DATA FOR ANALYSIS:
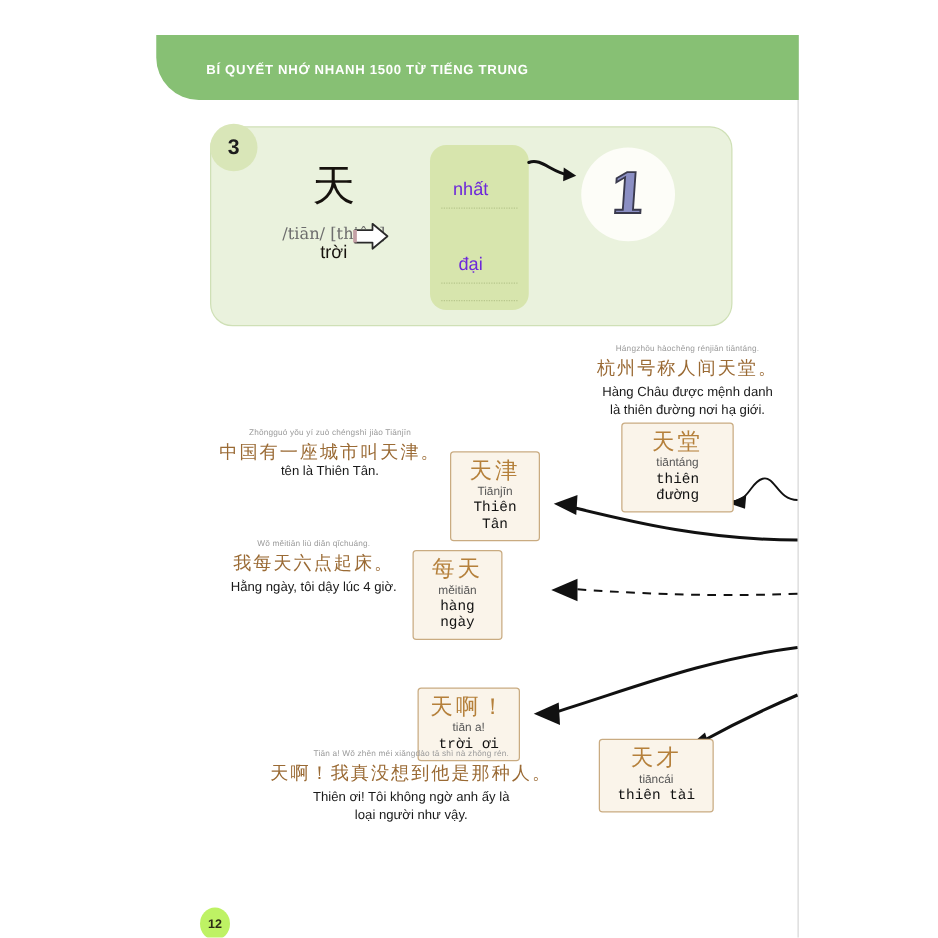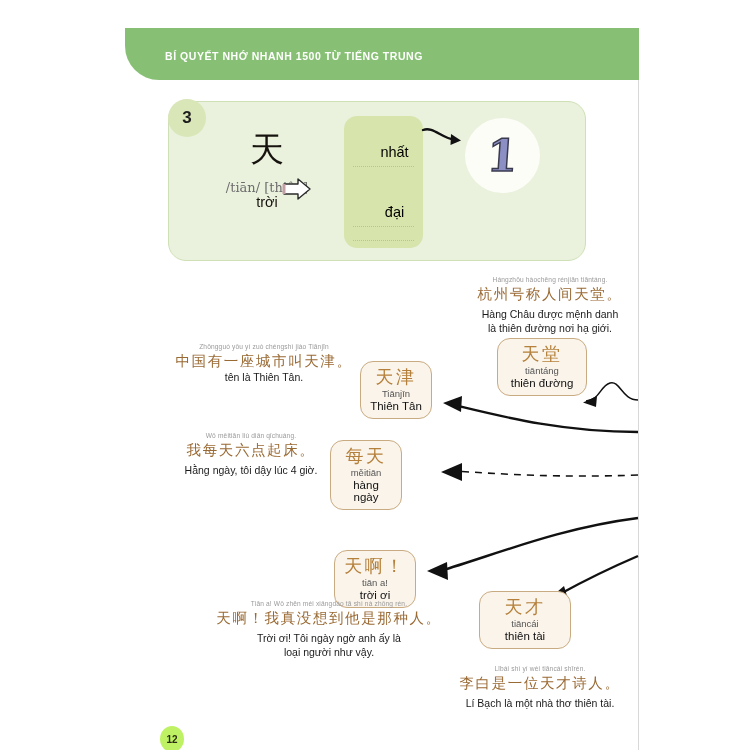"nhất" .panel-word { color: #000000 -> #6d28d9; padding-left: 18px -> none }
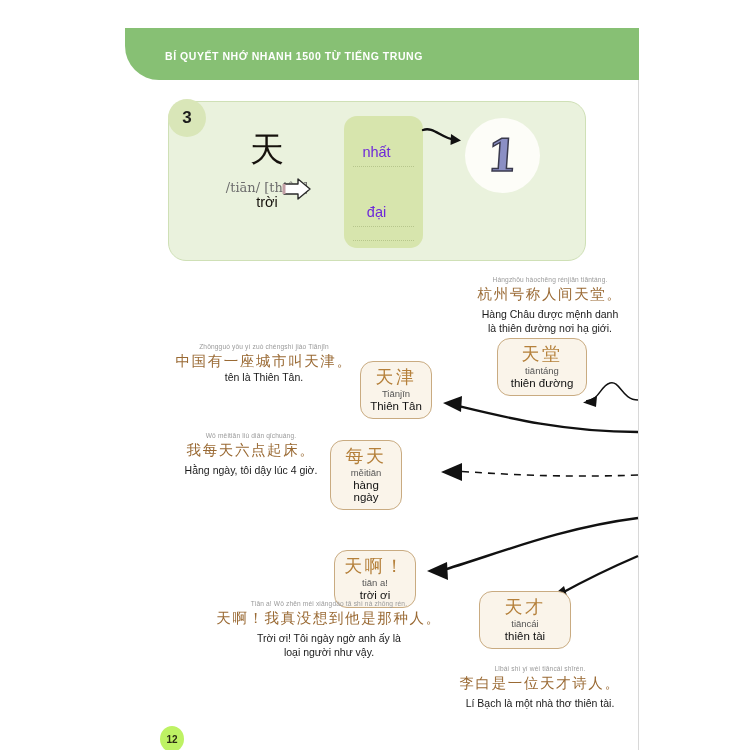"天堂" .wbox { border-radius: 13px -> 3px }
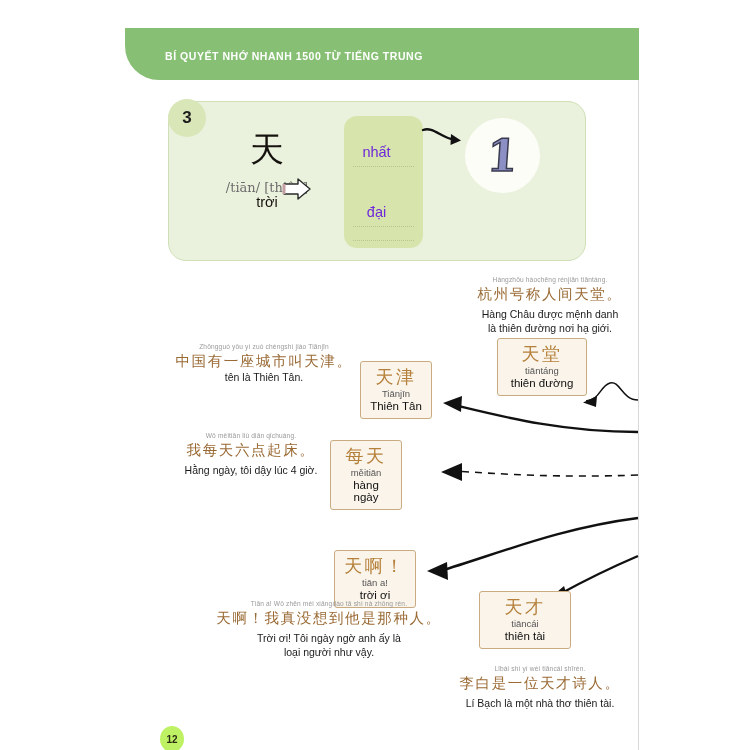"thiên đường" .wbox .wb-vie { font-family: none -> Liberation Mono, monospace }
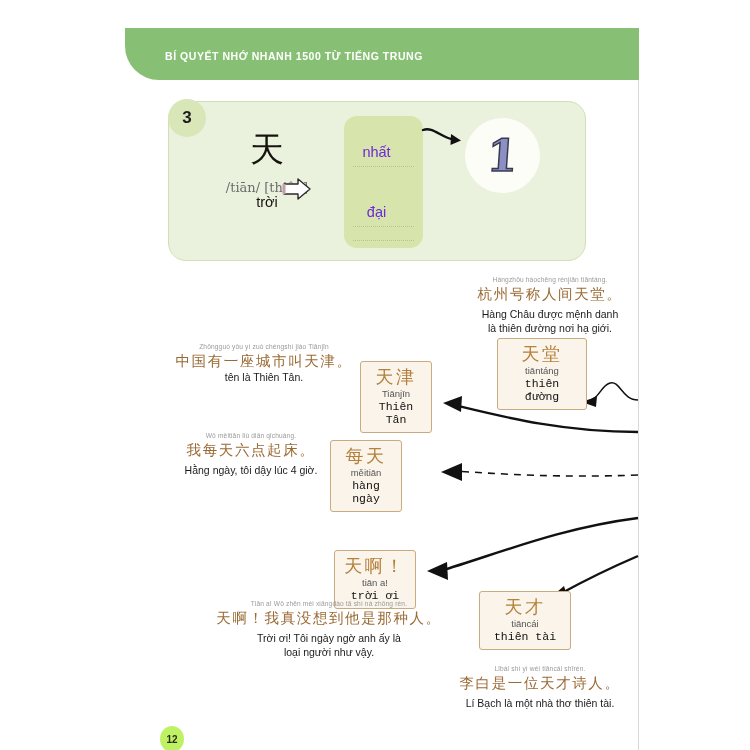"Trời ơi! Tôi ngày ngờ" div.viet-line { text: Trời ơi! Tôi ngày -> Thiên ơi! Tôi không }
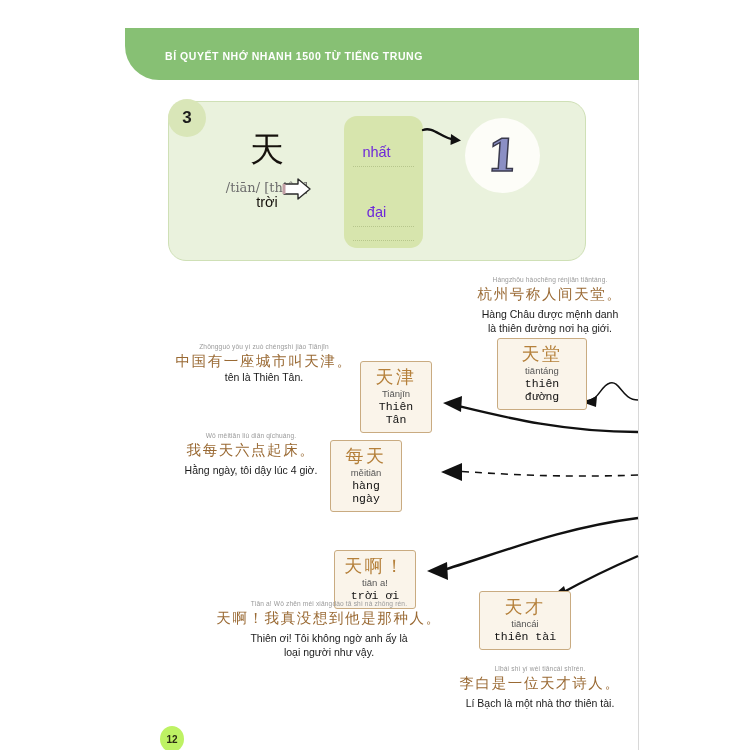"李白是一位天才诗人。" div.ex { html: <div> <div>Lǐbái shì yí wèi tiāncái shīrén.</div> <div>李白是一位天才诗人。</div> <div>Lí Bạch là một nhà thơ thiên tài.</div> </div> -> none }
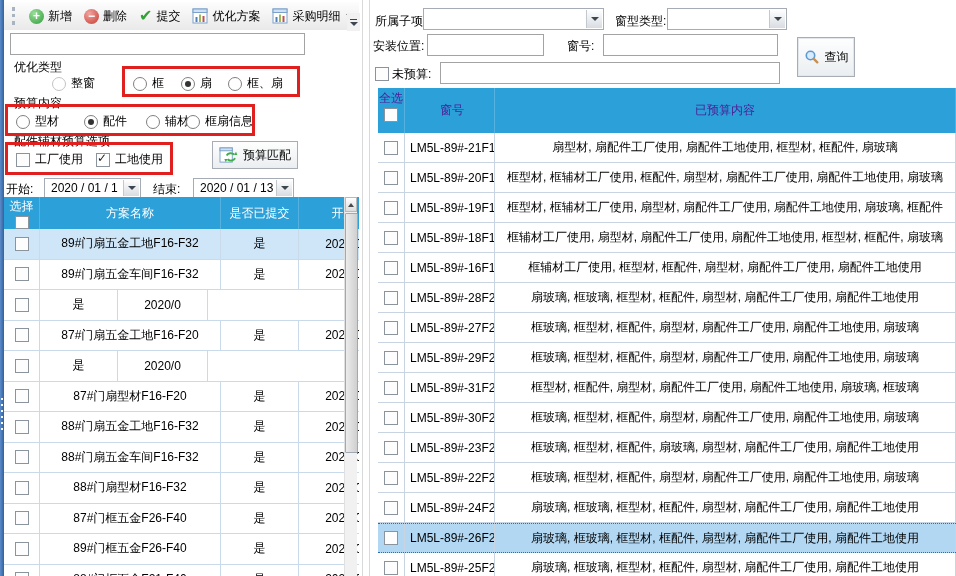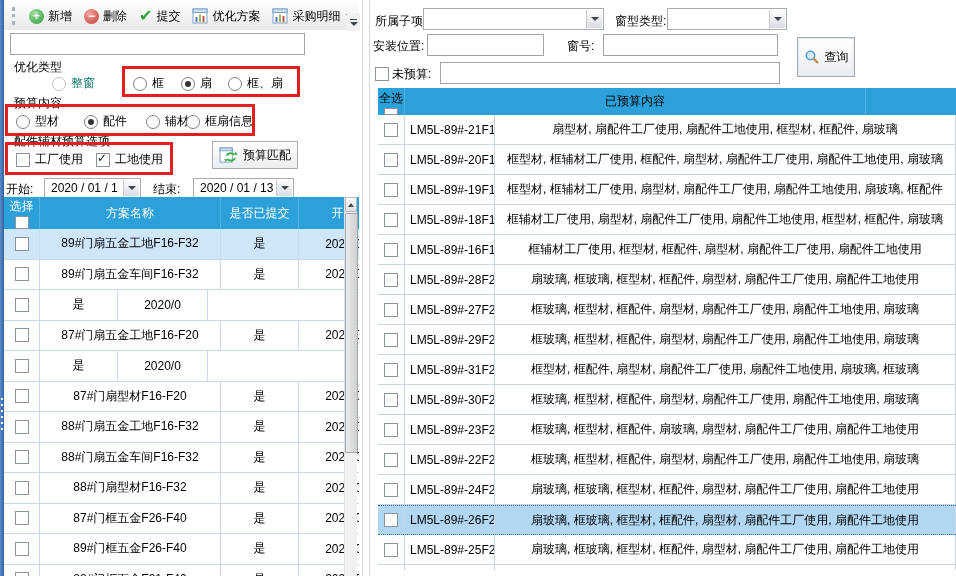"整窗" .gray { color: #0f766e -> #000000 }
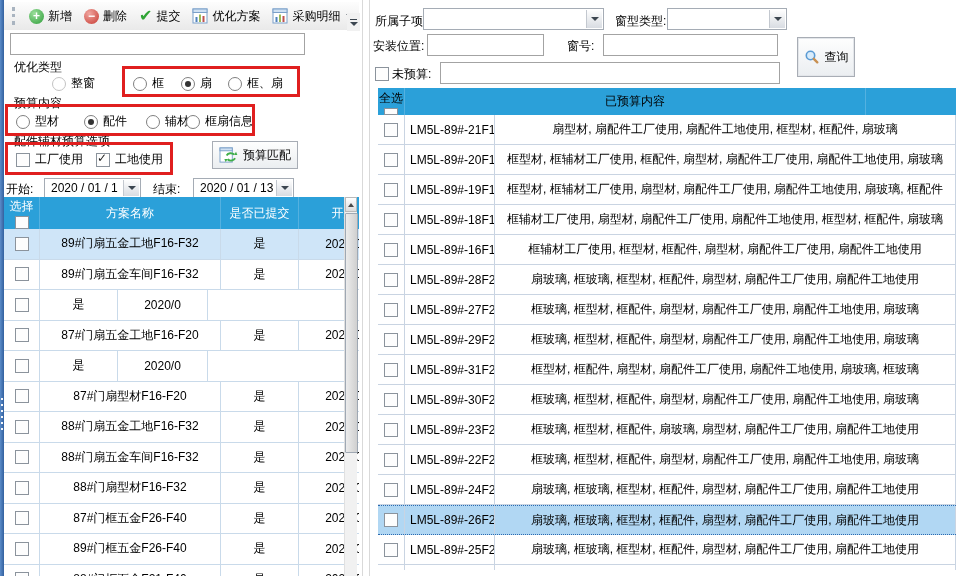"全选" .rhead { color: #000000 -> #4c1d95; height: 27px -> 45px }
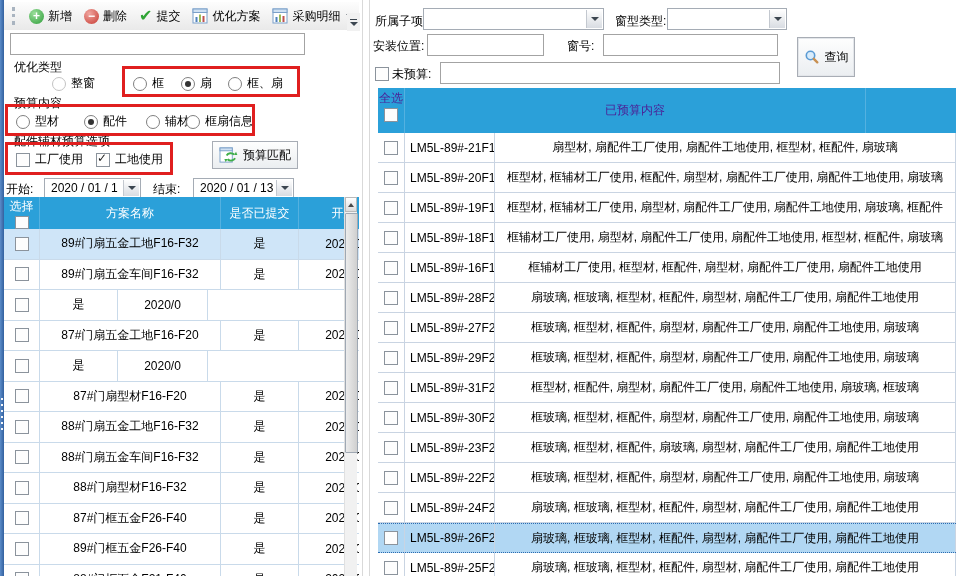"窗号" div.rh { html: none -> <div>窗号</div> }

EXERCISE INSTRUCTIONS: The lines to restate word for word run from the line that contains "font-family: none ->" through the end of the entries above, both ends included. Leave out all pictures and write nothing else.

EXERCISE RESULT:
"thiên đường" .wbox .wb-vie { font-family: none -> Liberation Mono, monospace }
"Trời ơi! Tôi ngày ngờ" div.viet-line { text: Trời ơi! Tôi ngày -> Thiên ơi! Tôi không }
"李白是一位天才诗人。" div.ex { html: <div> <div>Lǐbái shì yí wèi tiāncái shīrén.</div> <div>李白是一位天才诗人。</div> <div>Lí Bạch là một nhà thơ thiên tài.</div> </div> -> none }
"整窗" .gray { color: #0f766e -> #000000 }
"全选" .rhead { color: #000000 -> #4c1d95; height: 27px -> 45px }
"窗号" div.rh { html: none -> <div>窗号</div> }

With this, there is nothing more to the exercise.